(Web document revisions)
######

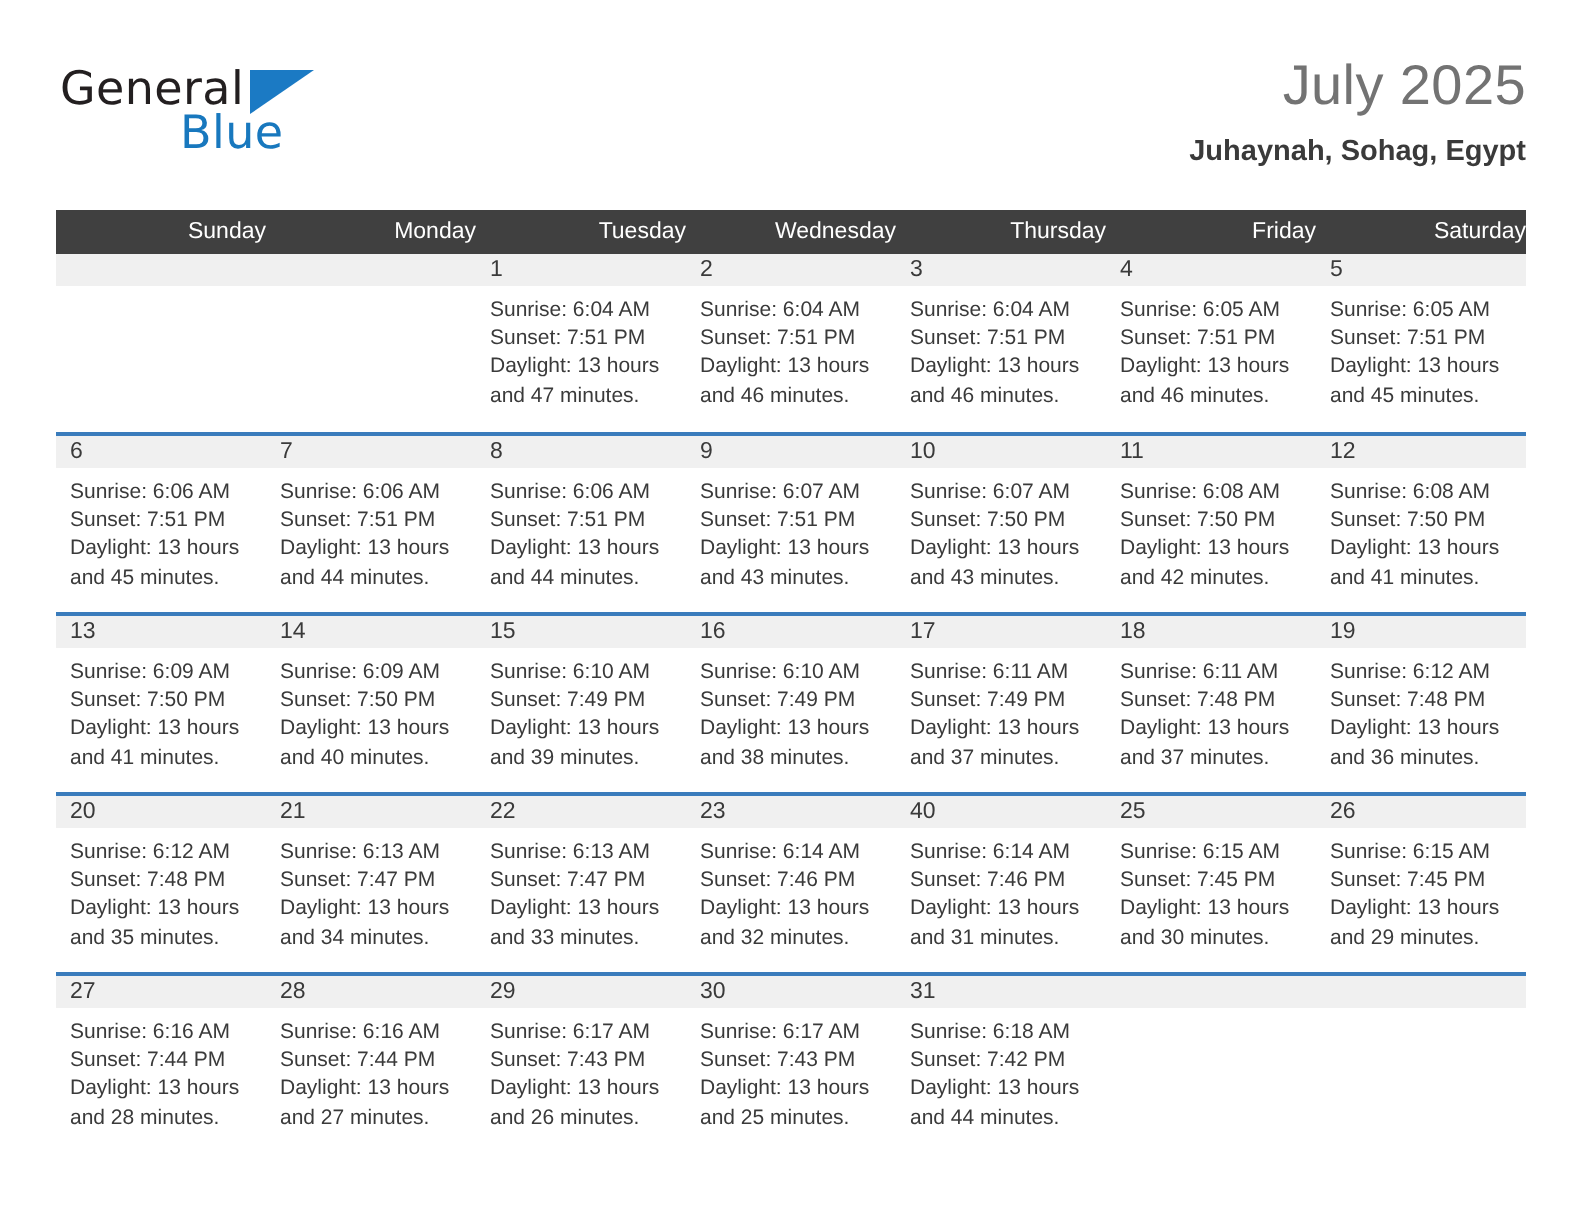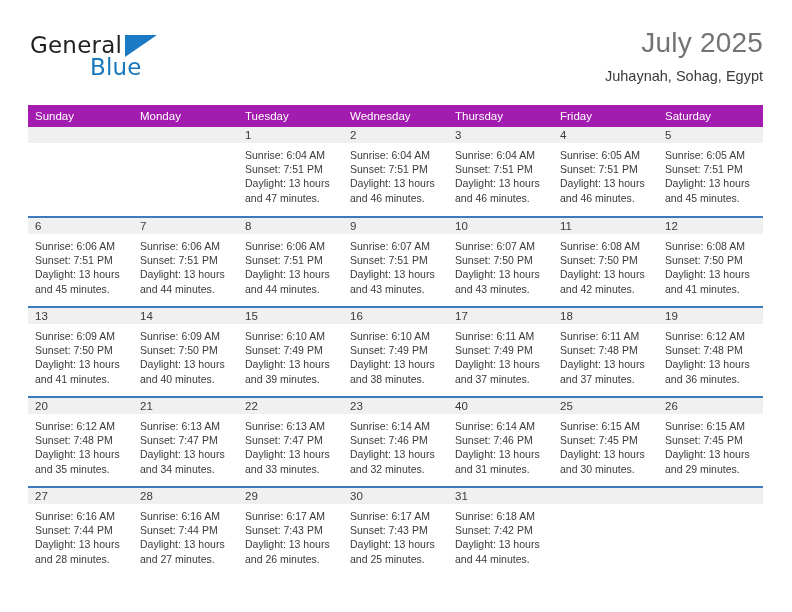--- a/index.html
+++ b/index.html
@@ -86,7 +86,7 @@
   .cal-subtitle {
     margin-top: 7px;
     font-size: 14.5px;
-    font-weight: 400;
+    font-weight: 700;
     color: #3a3a3a;
     line-height: 18px;
     font-family: "Liberation Sans", sans-serif;

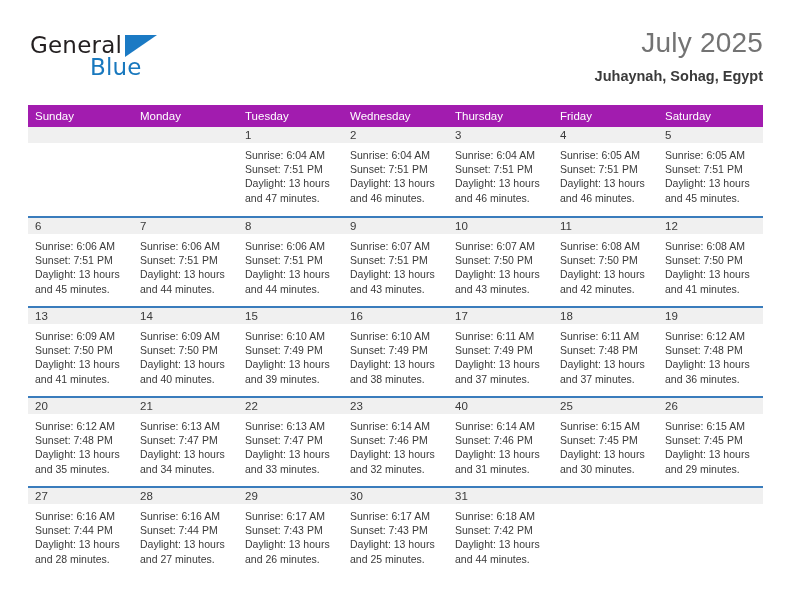--- a/index.html
+++ b/index.html
@@ -102,11 +102,11 @@
     table-layout: fixed;
   }
   .calendar th {
-    background: #a21caf;
+    background: #404040;
     color: #ffffff;
     font-size: 11.5px;
     font-weight: 400;
-    text-align: left;
+    text-align: right;
     padding: 5px 0 5px 7px;
     height: 21px;
     line-height: 12px;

######

Directions for this task: The records above are to be restated exactly, without their pictures.

Result:
--- a/index.html
+++ b/index.html
@@ -86,7 +86,7 @@
   .cal-subtitle {
     margin-top: 7px;
     font-size: 14.5px;
-    font-weight: 400;
+    font-weight: 700;
     color: #3a3a3a;
     line-height: 18px;
     font-family: "Liberation Sans", sans-serif;

--- a/index.html
+++ b/index.html
@@ -102,11 +102,11 @@
     table-layout: fixed;
   }
   .calendar th {
-    background: #a21caf;
+    background: #404040;
     color: #ffffff;
     font-size: 11.5px;
     font-weight: 400;
-    text-align: left;
+    text-align: right;
     padding: 5px 0 5px 7px;
     height: 21px;
     line-height: 12px;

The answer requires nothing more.